- **TASK GOAL**
Repeat all of the records exactly, leaving out the pictures.

- **THE DATA**
▬▬▬▬▬▬▬▬▬▬
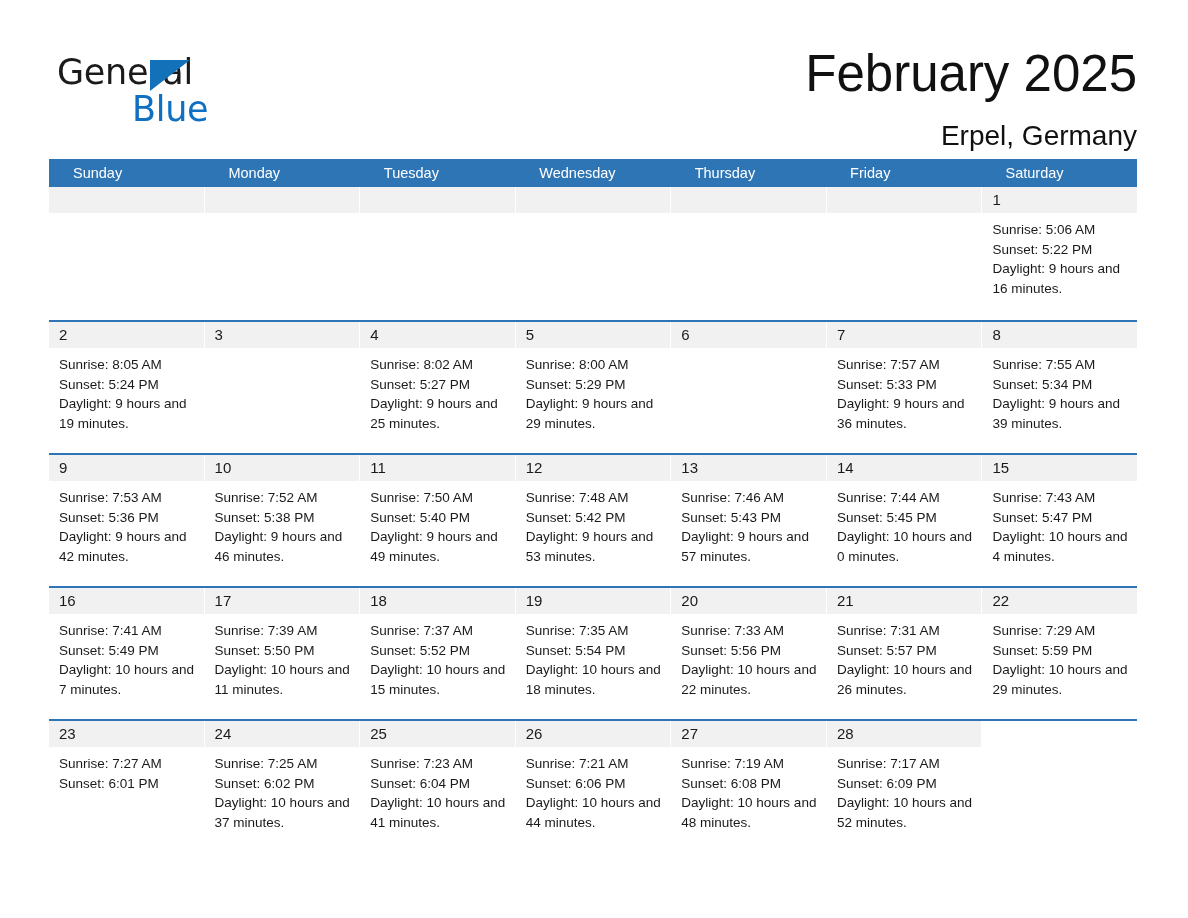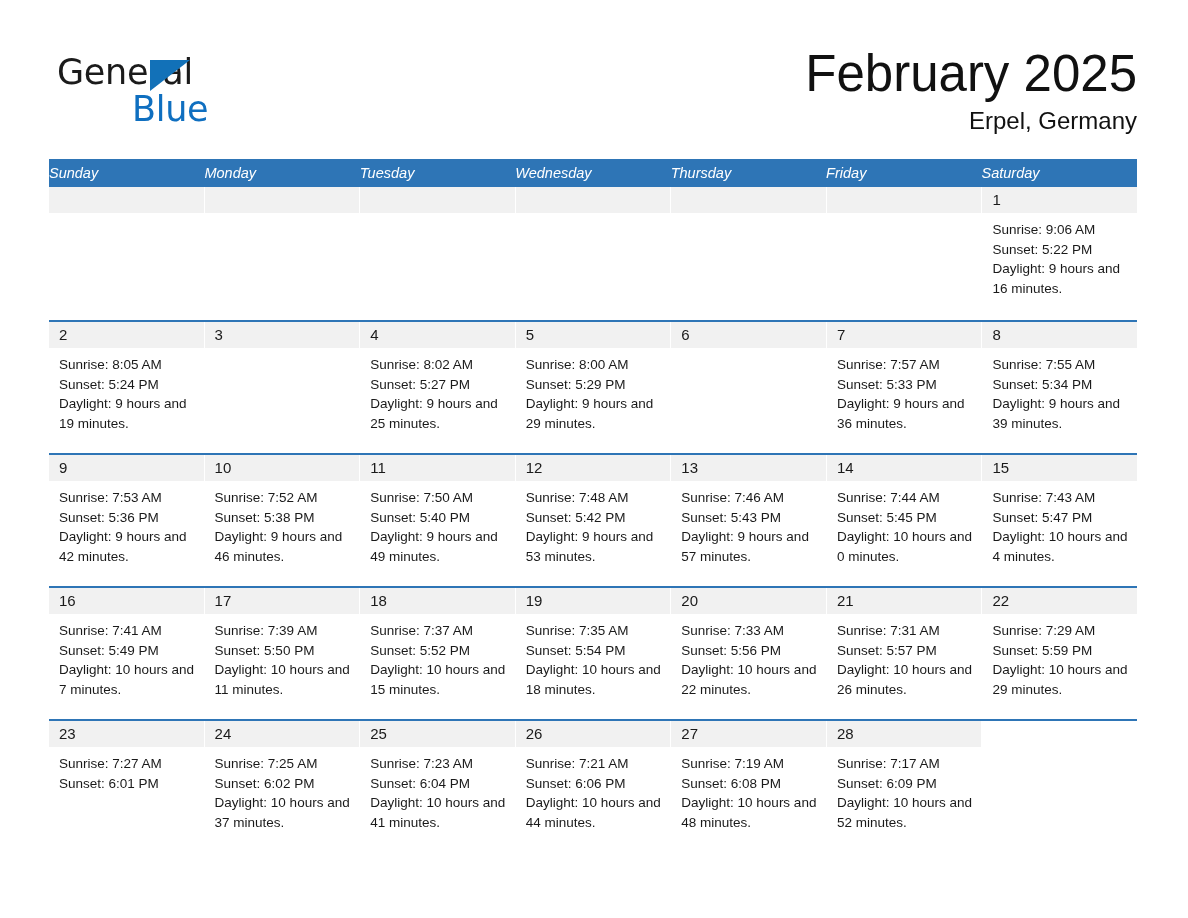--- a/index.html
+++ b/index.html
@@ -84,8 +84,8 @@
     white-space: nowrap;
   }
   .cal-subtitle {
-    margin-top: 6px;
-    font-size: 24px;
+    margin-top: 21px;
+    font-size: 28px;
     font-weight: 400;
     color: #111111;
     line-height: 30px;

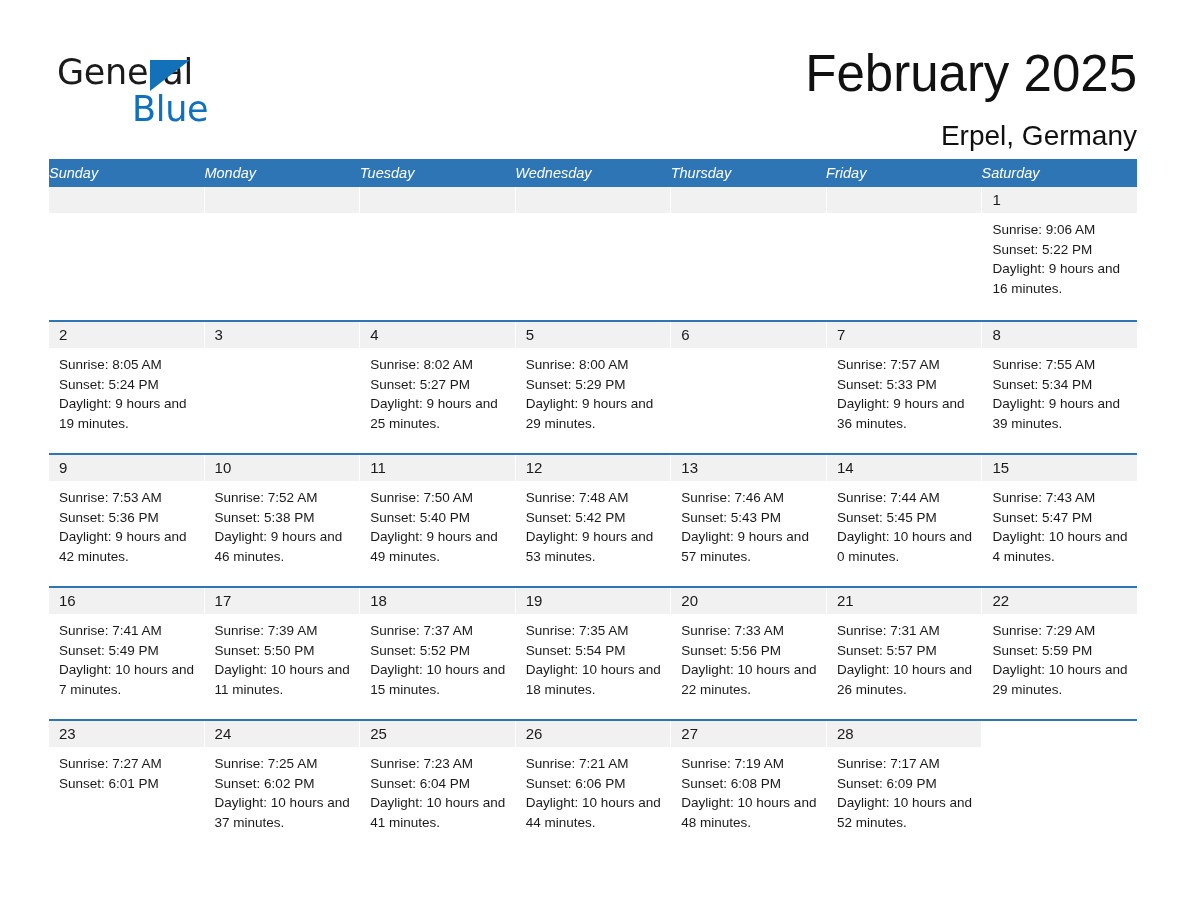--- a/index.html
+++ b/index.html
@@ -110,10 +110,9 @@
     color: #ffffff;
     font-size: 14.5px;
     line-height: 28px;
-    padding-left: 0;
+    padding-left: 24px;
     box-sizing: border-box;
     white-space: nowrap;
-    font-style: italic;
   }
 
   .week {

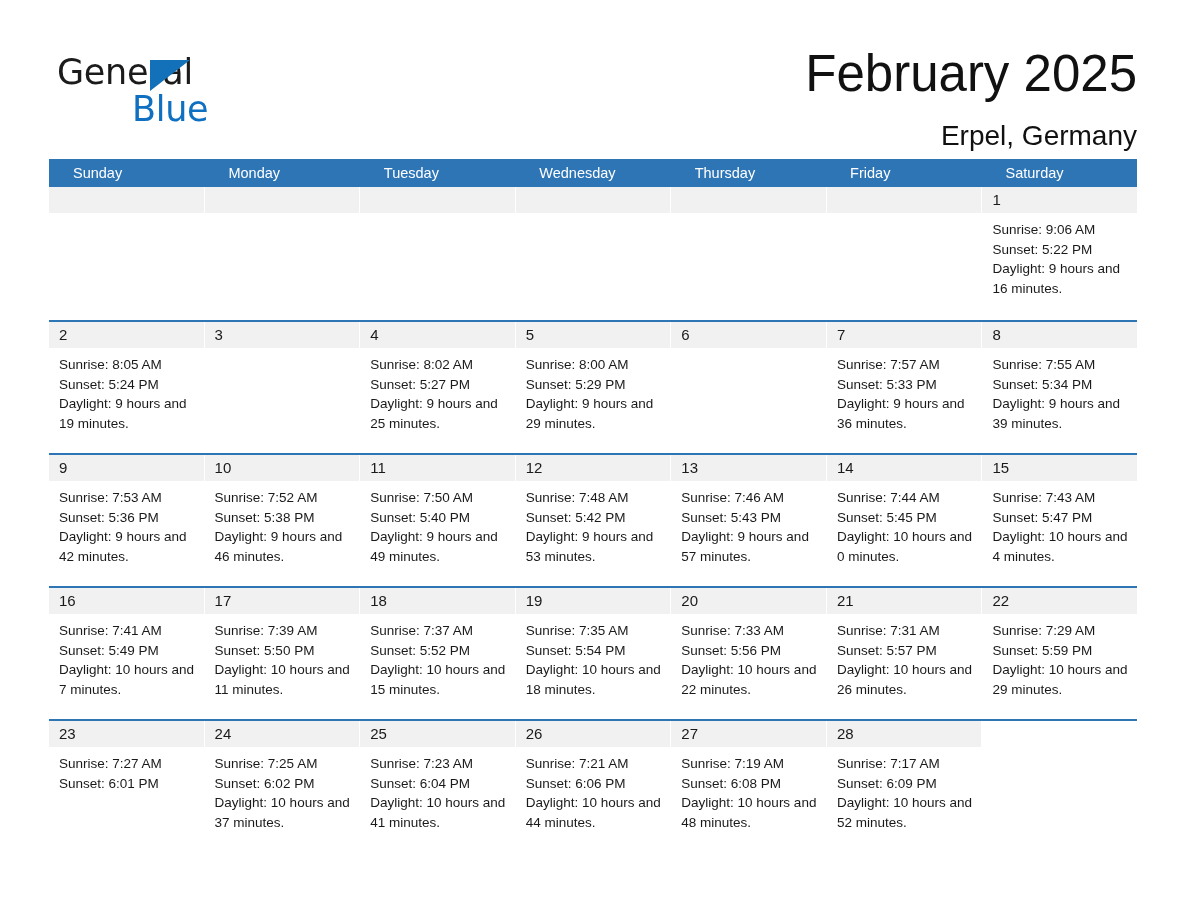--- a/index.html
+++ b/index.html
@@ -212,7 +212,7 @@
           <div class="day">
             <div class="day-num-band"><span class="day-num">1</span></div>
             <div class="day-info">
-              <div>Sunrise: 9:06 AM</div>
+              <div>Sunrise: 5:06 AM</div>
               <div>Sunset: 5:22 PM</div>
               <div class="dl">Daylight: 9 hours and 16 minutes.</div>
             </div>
▬▬▬▬▬▬▬▬▬▬
- **ANSWER TO THE EXERCISE**
--- a/index.html
+++ b/index.html
@@ -84,8 +84,8 @@
     white-space: nowrap;
   }
   .cal-subtitle {
-    margin-top: 6px;
-    font-size: 24px;
+    margin-top: 21px;
+    font-size: 28px;
     font-weight: 400;
     color: #111111;
     line-height: 30px;

--- a/index.html
+++ b/index.html
@@ -110,10 +110,9 @@
     color: #ffffff;
     font-size: 14.5px;
     line-height: 28px;
-    padding-left: 0;
+    padding-left: 24px;
     box-sizing: border-box;
     white-space: nowrap;
-    font-style: italic;
   }
 
   .week {

--- a/index.html
+++ b/index.html
@@ -212,7 +212,7 @@
           <div class="day">
             <div class="day-num-band"><span class="day-num">1</span></div>
             <div class="day-info">
-              <div>Sunrise: 9:06 AM</div>
+              <div>Sunrise: 5:06 AM</div>
               <div>Sunset: 5:22 PM</div>
               <div class="dl">Daylight: 9 hours and 16 minutes.</div>
             </div>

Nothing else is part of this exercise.